#### Records supplied:
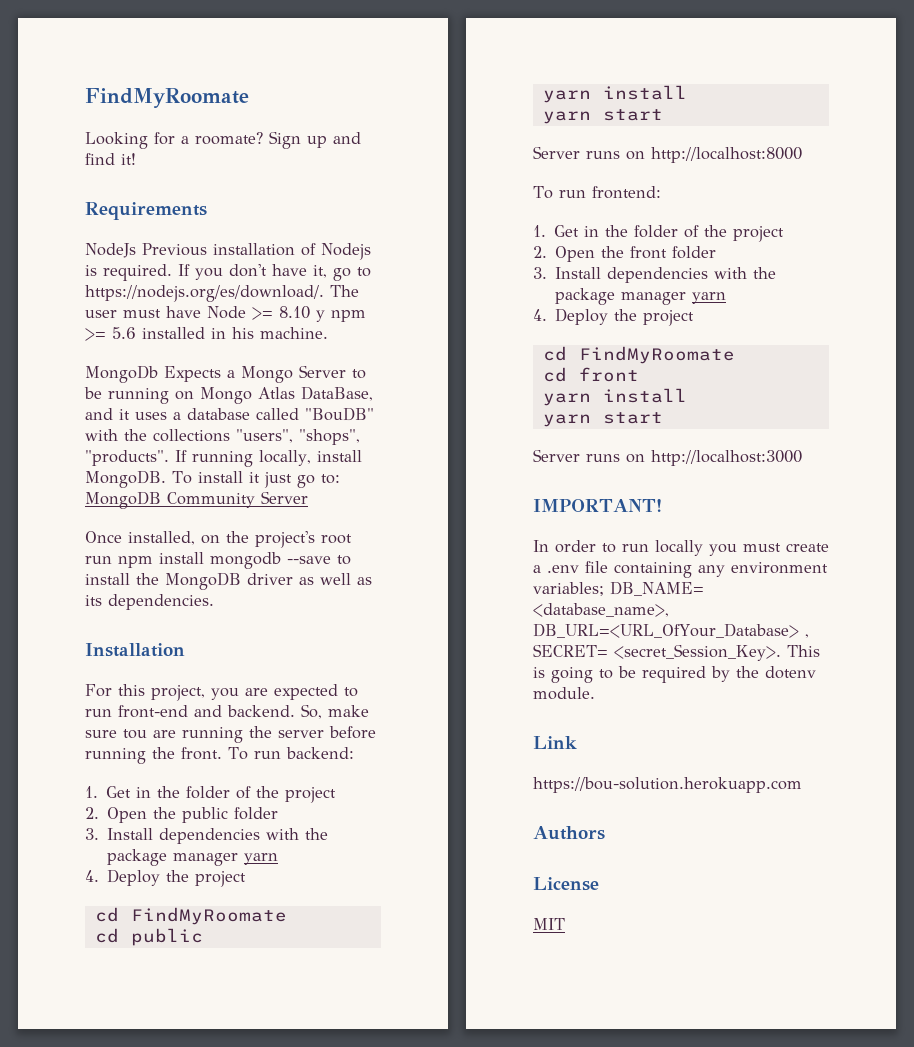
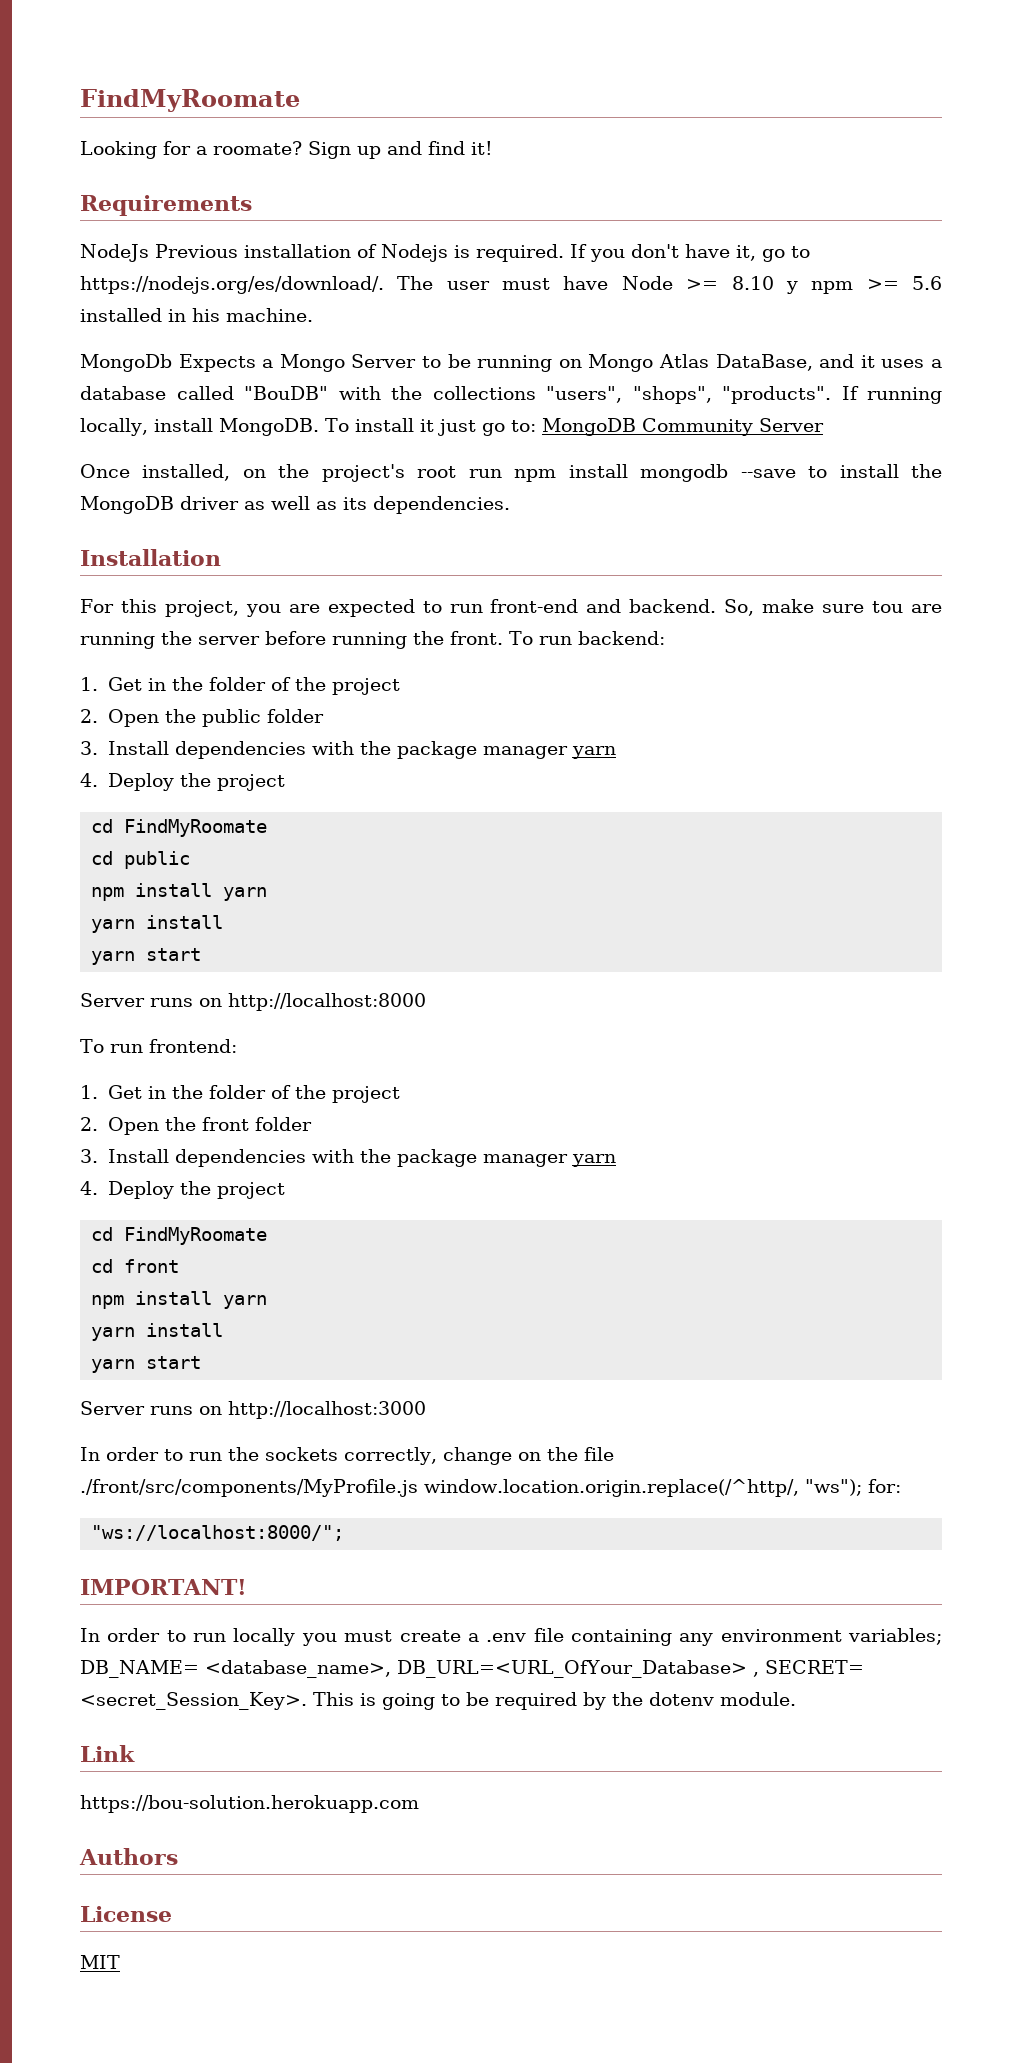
(203, 937) none -> [91,883,268,901] // npm install yarn
(639, 374) none -> [91,1291,268,1309] // npm install yarn
(802, 458) none -> [80,1447,614,1465] [80,1479,901,1497] [91,1525,345,1541] // In order to run the sockets correctly, change on the file ./front/src/components/MyProfile.js window.location.origin.replace(/^http/, "ws"); for: // "ws://localhost:8000/";

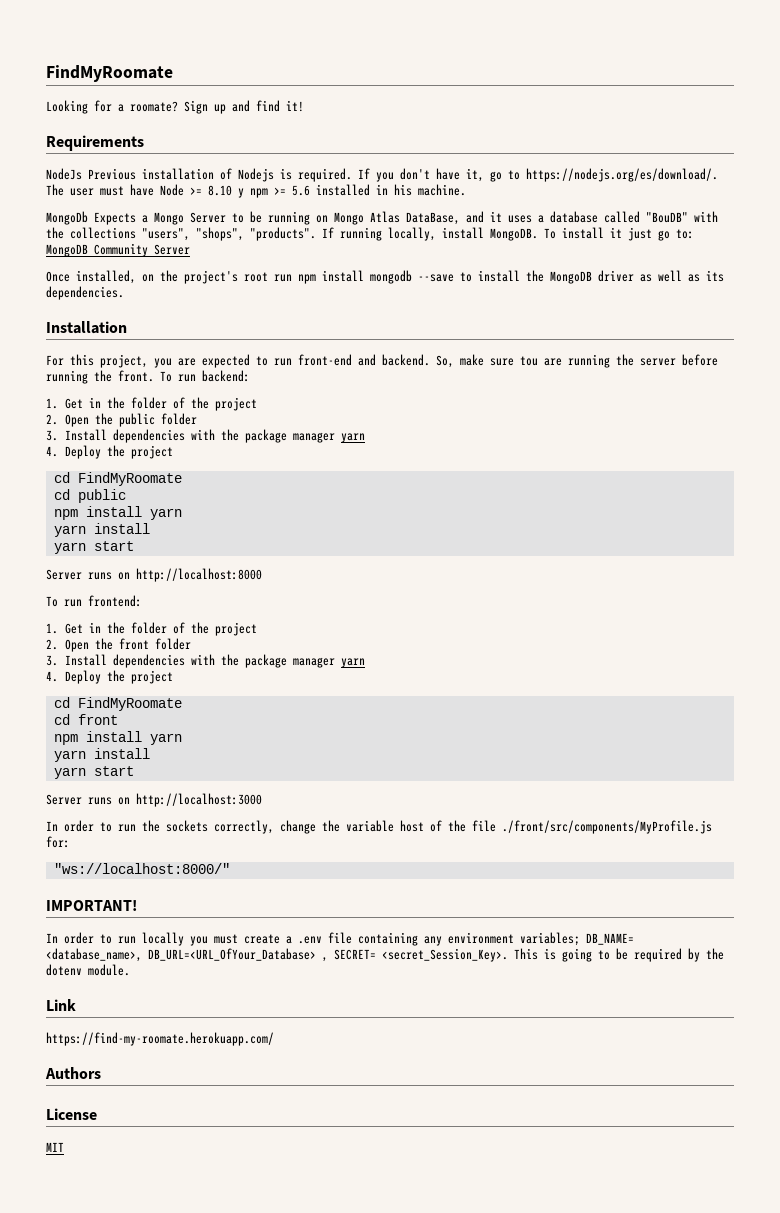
[517,1452,541,1461] on -> [322,820,442,832] the variable host of
[424,1479,862,1497] window.location.origin.replace(/^http/, "ws"); -> (712, 827) none
[91,1525,345,1541] "ws://localhost:8000/"; -> [53,863,230,874] "ws://localhost:8000/"
[80,1795,419,1813] https://bou-solution.herokuapp.com -> [46,1032,274,1046] https://find-my-roomate.herokuapp.com/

#### Problem:
Exactly the lines from the one with "(639, 374) none" to the last line of the listing are wanted, both ends included and pictures excluded.

#### Task output:
(639, 374) none -> [91,1291,268,1309] // npm install yarn
(802, 458) none -> [80,1447,614,1465] [80,1479,901,1497] [91,1525,345,1541] // In order to run the sockets correctly, change on the file ./front/src/components/MyProfile.js window.location.origin.replace(/^http/, "ws"); for: // "ws://localhost:8000/";

[517,1452,541,1461] on -> [322,820,442,832] the variable host of
[424,1479,862,1497] window.location.origin.replace(/^http/, "ws"); -> (712, 827) none
[91,1525,345,1541] "ws://localhost:8000/"; -> [53,863,230,874] "ws://localhost:8000/"
[80,1795,419,1813] https://bou-solution.herokuapp.com -> [46,1032,274,1046] https://find-my-roomate.herokuapp.com/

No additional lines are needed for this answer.